[DATA EXCERPTS — start]

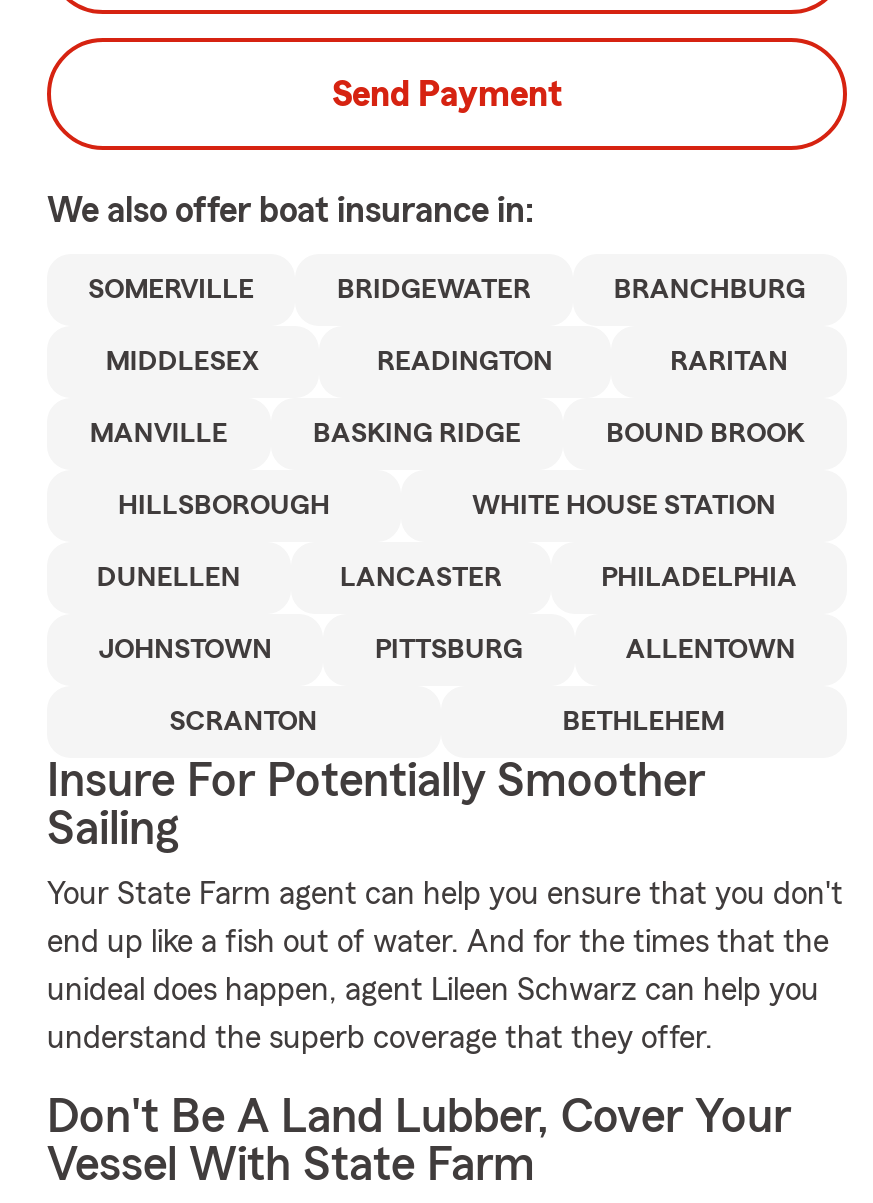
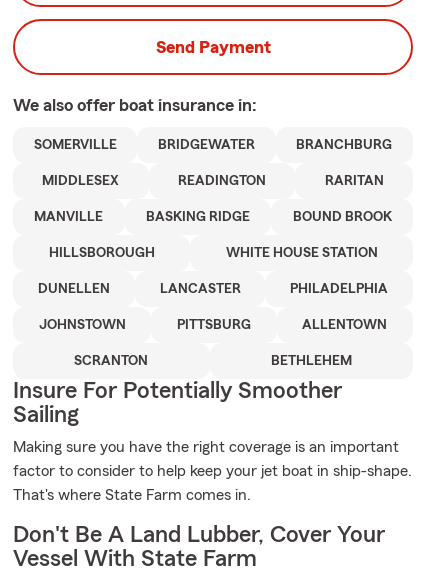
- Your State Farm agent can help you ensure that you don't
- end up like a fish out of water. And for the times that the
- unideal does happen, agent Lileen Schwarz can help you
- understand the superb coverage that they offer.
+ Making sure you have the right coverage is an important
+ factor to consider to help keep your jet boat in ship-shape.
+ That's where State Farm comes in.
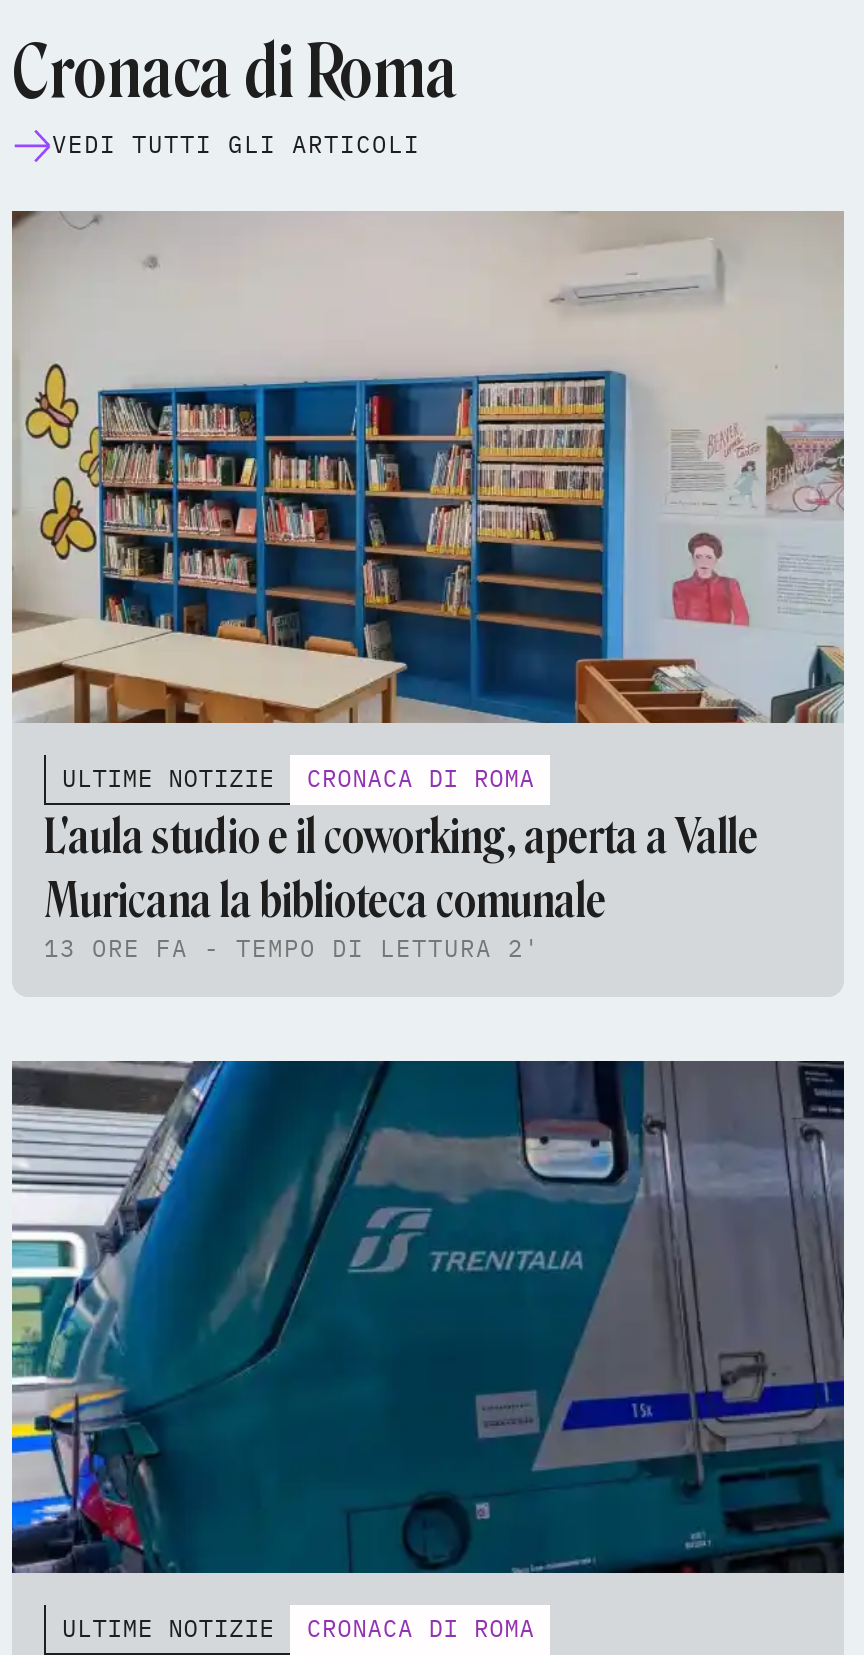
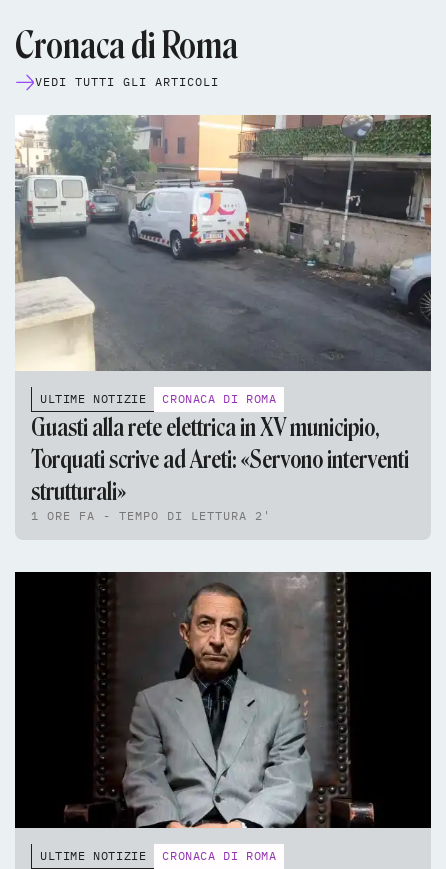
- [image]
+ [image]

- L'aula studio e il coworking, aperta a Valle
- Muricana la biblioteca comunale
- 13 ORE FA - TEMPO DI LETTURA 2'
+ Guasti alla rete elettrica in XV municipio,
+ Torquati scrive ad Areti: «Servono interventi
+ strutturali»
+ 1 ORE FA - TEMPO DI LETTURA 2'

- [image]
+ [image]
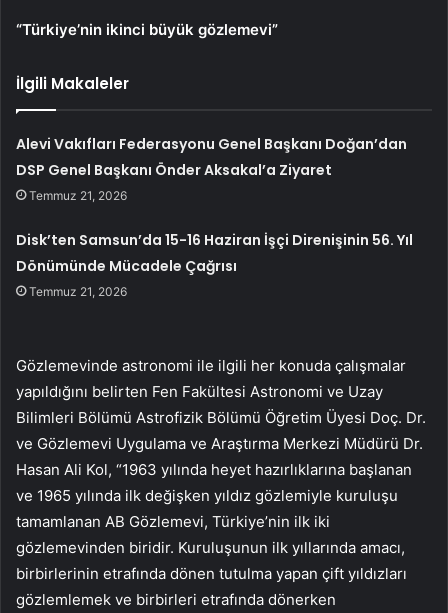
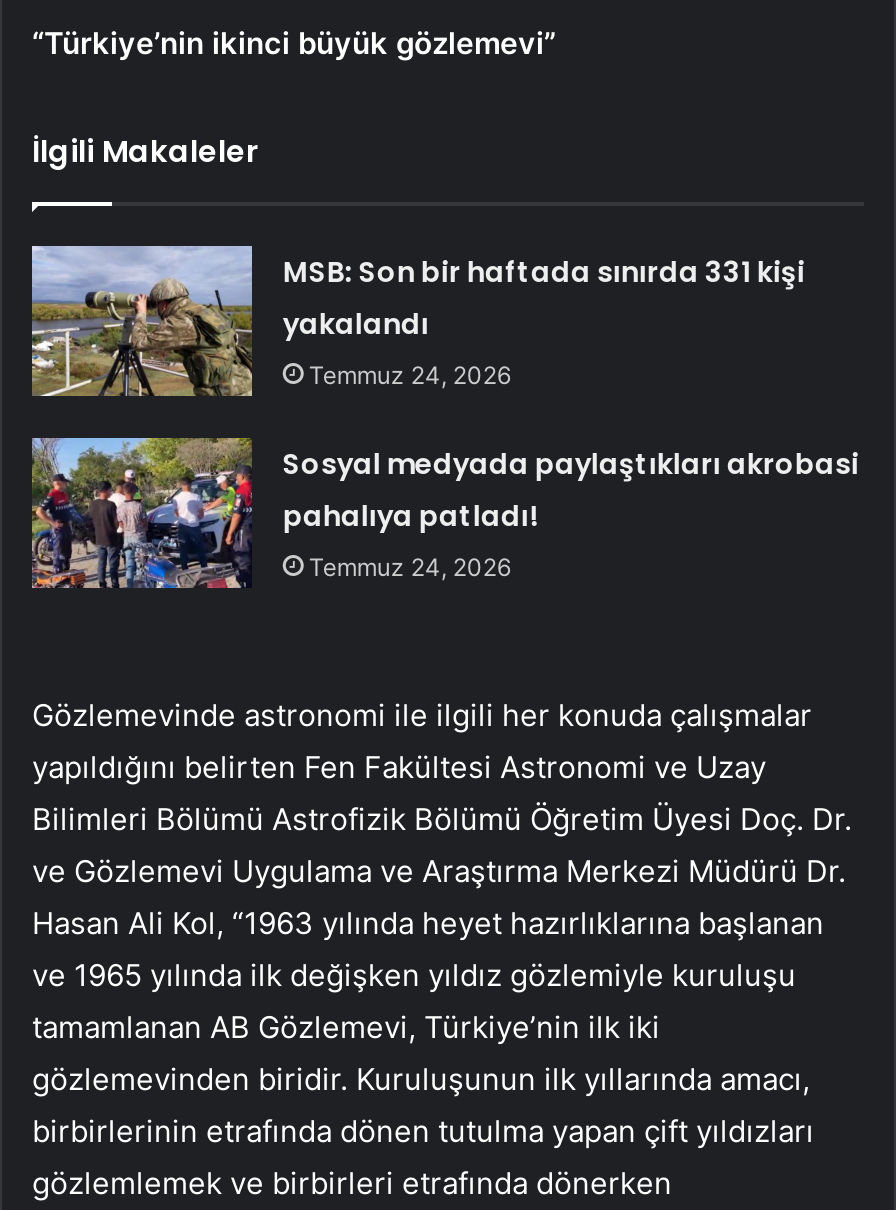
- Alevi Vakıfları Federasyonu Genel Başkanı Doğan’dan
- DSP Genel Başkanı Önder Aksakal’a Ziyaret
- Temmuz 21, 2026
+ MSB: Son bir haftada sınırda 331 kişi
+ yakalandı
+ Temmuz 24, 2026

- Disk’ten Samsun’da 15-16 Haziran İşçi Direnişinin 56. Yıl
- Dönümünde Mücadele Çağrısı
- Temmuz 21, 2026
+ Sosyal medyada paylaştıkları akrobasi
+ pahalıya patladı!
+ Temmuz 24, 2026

[DATA EXCERPTS — finish]

PROBLEM STATEMENT:
The answer should consist of all the records, duplicated exactly, with no images included.

REPLY TO THE TASK:
- Your State Farm agent can help you ensure that you don't
- end up like a fish out of water. And for the times that the
- unideal does happen, agent Lileen Schwarz can help you
- understand the superb coverage that they offer.
+ Making sure you have the right coverage is an important
+ factor to consider to help keep your jet boat in ship-shape.
+ That's where State Farm comes in.
- [image]
+ [image]

- L'aula studio e il coworking, aperta a Valle
- Muricana la biblioteca comunale
- 13 ORE FA - TEMPO DI LETTURA 2'
+ Guasti alla rete elettrica in XV municipio,
+ Torquati scrive ad Areti: «Servono interventi
+ strutturali»
+ 1 ORE FA - TEMPO DI LETTURA 2'

- [image]
+ [image]
- Alevi Vakıfları Federasyonu Genel Başkanı Doğan’dan
- DSP Genel Başkanı Önder Aksakal’a Ziyaret
- Temmuz 21, 2026
+ MSB: Son bir haftada sınırda 331 kişi
+ yakalandı
+ Temmuz 24, 2026

- Disk’ten Samsun’da 15-16 Haziran İşçi Direnişinin 56. Yıl
- Dönümünde Mücadele Çağrısı
- Temmuz 21, 2026
+ Sosyal medyada paylaştıkları akrobasi
+ pahalıya patladı!
+ Temmuz 24, 2026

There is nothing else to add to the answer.